This fall, British Columbians will decide in a referendum what kind of voting system they want in the province.
It’s a choice of either keeping the current first-past-the-post system or adopting a new model called proportional representation.
In the present first-past-the-post system, the candidate with the most number of votes wins.
The term ‘proportional representation’ refers to a family of voting systems designed to produce a link between the share of votes a political party receives and the share of seats it gets in a legislative body.
The referendum will be conducted by mail-in ballot.
The campaign began on July 1, and the voting period runs from October 22 to November 30.
In the referendum, B.C. voters will be asked if they want to change the first-past-the-post system to one based on proportional representation.
If voters respond ‘yes’, then they will be asked which system they prefer:
- * Dual Member Proportional or DMP. A B.C. government report on voting systems describes how this works: Political parties nominate up to two candidates per electoral district who appear on the ballot in an order determined by the party. Voters cast a single vote for the pair of candidates of the political party of their choice. Seats are won in two ways: The first seats are won by the first candidates of the party that receives the most votes in each electoral district, similar to the first-past-the-post method. The second seats are allocated based on province-wide voting results and the individual district results.
- Mixed Member Proportional or MMP. The B.C. government report explained: MMP combines single-member electoral districts elected under the first-past-the-post model with seats allocated on a regional or provincial level. The overall share of seats each party holds in the Legislative Assembly is determined by the party’s share of the province-wide vote it receives.
- Rural-Urban Proportional. The provincial government report described this as: Rural-Urban PR consists of multi-member districts with seats filled using the Single Transferable Vote (STV) in urban and semi-urban areas and MMP in the most rural areas. In the MMP regions, a small number of seats are filled proportionally on a regional basis in order to provide some proportionality for these regions.[Editor‘s note: The Single Transferable Vote is a voting system in which multiple MLAs are elected in each electoral district and voters rank the candidates according to their preferences.]
Elections B.C. has chosen Vote PR B.C. as proponent of the proportional representation system, and the No B.C. Proportional Representation Society as opponent of the change.
On its website, Vote PR B.C. noted that the present first-past-post system is a winner-takes-all model that doesn’t consider the wishes of the majority of voters.

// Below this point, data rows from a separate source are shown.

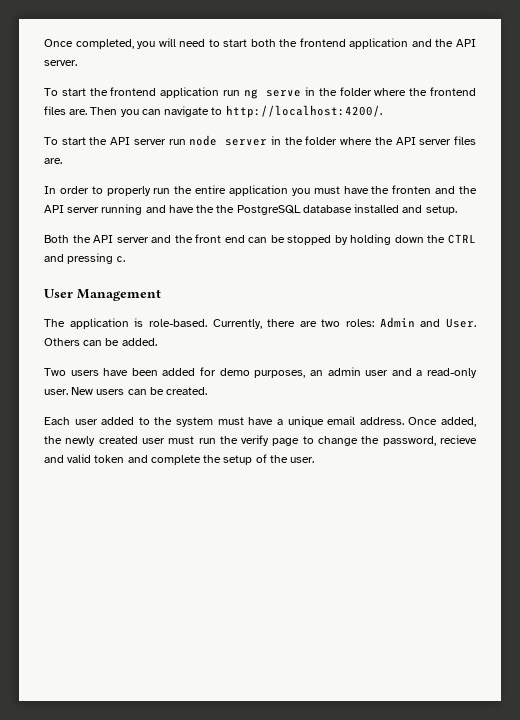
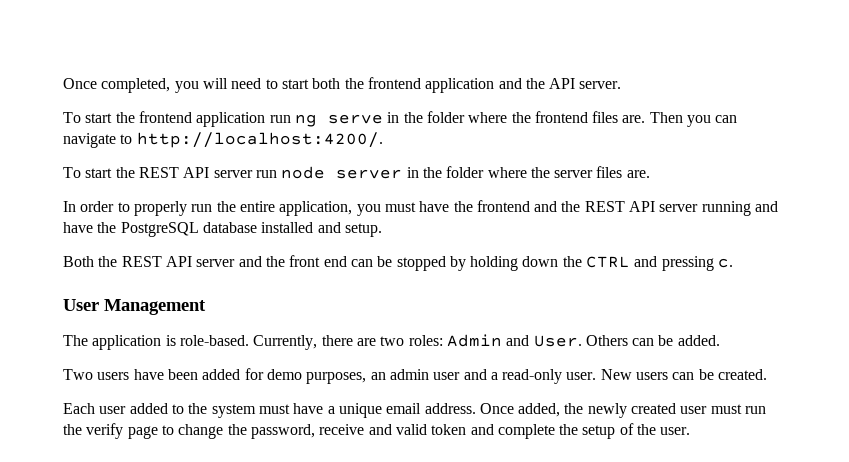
(108, 141) none -> [138,167,179,178] REST
[395,137,416,145] API -> (550, 172) none
[229,185,288,196] application -> [279,201,353,216] application,
[392,185,477,194] fronten and the -> [476,200,625,212] frontend and the REST
[216,205,235,213] the -> (117, 227) none
(91, 239) none -> [121,256,162,267] REST
[440,435,478,444] recieve -> [319,424,365,435] receive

“Through proportional voting there will be no more elections where a party supported by a minority of voters can wield total power over the majority,” the group explained. “Instead, if a party’s candidates get 40 per cent of the vote, they’ll win 40 per cent of the seats. That’s it. Simple and fair.”

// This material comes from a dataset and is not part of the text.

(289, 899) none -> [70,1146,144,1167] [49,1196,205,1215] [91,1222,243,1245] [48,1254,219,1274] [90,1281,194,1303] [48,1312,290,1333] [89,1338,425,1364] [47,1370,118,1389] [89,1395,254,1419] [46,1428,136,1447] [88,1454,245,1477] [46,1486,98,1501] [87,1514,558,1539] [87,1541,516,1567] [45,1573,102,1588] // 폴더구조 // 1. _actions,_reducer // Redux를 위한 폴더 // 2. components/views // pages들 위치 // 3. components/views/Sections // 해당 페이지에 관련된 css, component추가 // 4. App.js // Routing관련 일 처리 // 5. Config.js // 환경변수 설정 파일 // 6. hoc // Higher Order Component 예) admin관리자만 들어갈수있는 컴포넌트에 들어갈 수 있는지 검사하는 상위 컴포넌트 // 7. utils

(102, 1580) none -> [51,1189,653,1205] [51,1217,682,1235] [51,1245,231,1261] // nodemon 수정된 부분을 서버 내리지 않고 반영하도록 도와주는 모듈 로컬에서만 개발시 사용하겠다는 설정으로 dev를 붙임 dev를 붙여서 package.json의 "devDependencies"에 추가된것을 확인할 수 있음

For its part, the No B.C. Proportional Representation Society argues that proportional representation systems “give rise to frequent coalition governments which are more likely to lead to legislative gridlock” than governments formed from a first-past-the-post system.

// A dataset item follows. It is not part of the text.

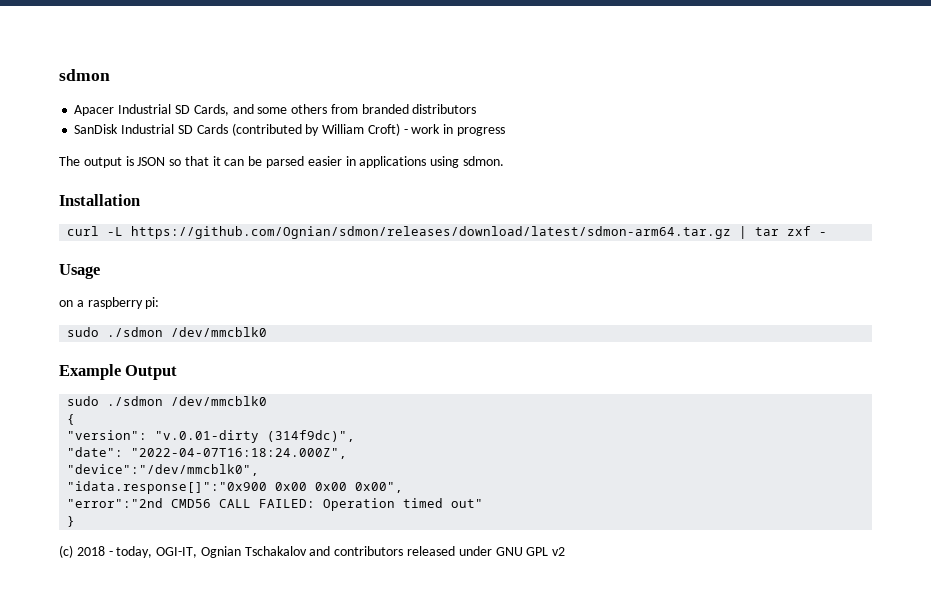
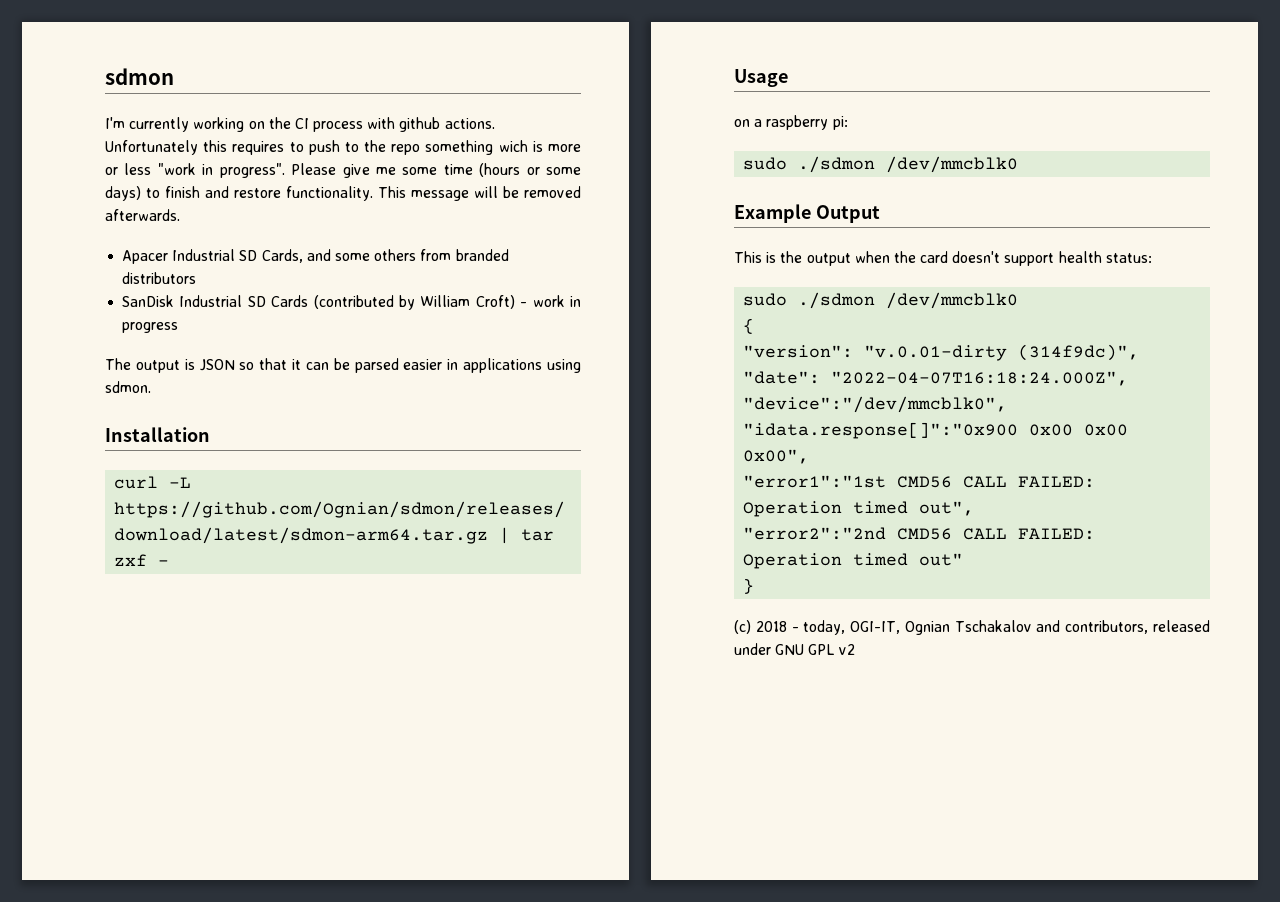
(110, 75) none -> [105,117,495,132] [105,140,581,155] [105,163,582,178] [105,186,581,201] [105,209,180,221] // I'm currently working on the CI process with github actions. Unfortunately this requires to push to the repo something wich is more or less "work in progress". Please give me some time (hours or some days) to finish and restore functionality. This message will be removed afterwards.
(178, 372) none -> [734,251,1152,266] // This is the output when the card doesn't support health status:
[67,498,164,508] "error":"2nd -> [743,475,1096,488] [743,501,975,517] [743,527,887,540] "error1":"1st CMD56 CALL FAILED: Operation timed out", // "error2":"2nd
[334,546,404,556] contributors -> [1065,620,1149,634] contributors,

“PR electoral systems lead to a destabilizing fragmentation of the party system. Extreme pluralism can lead to the creation up to dozens of tiny parties which can then hold larger parties to ransom in coalition governments. This has happened before in Israel and Italy,” according to the group.
People can vote in the referendum if they are Canadian citizens, 18 years or older as of November 30, 2018, and a resident of B.C. for at least six months immediately before November 30, 2018.
British Columbians have voted twice on proportional representation, in 2005 and 2009. Votes cast for a system called single transferable vote failed to meet the success threshold.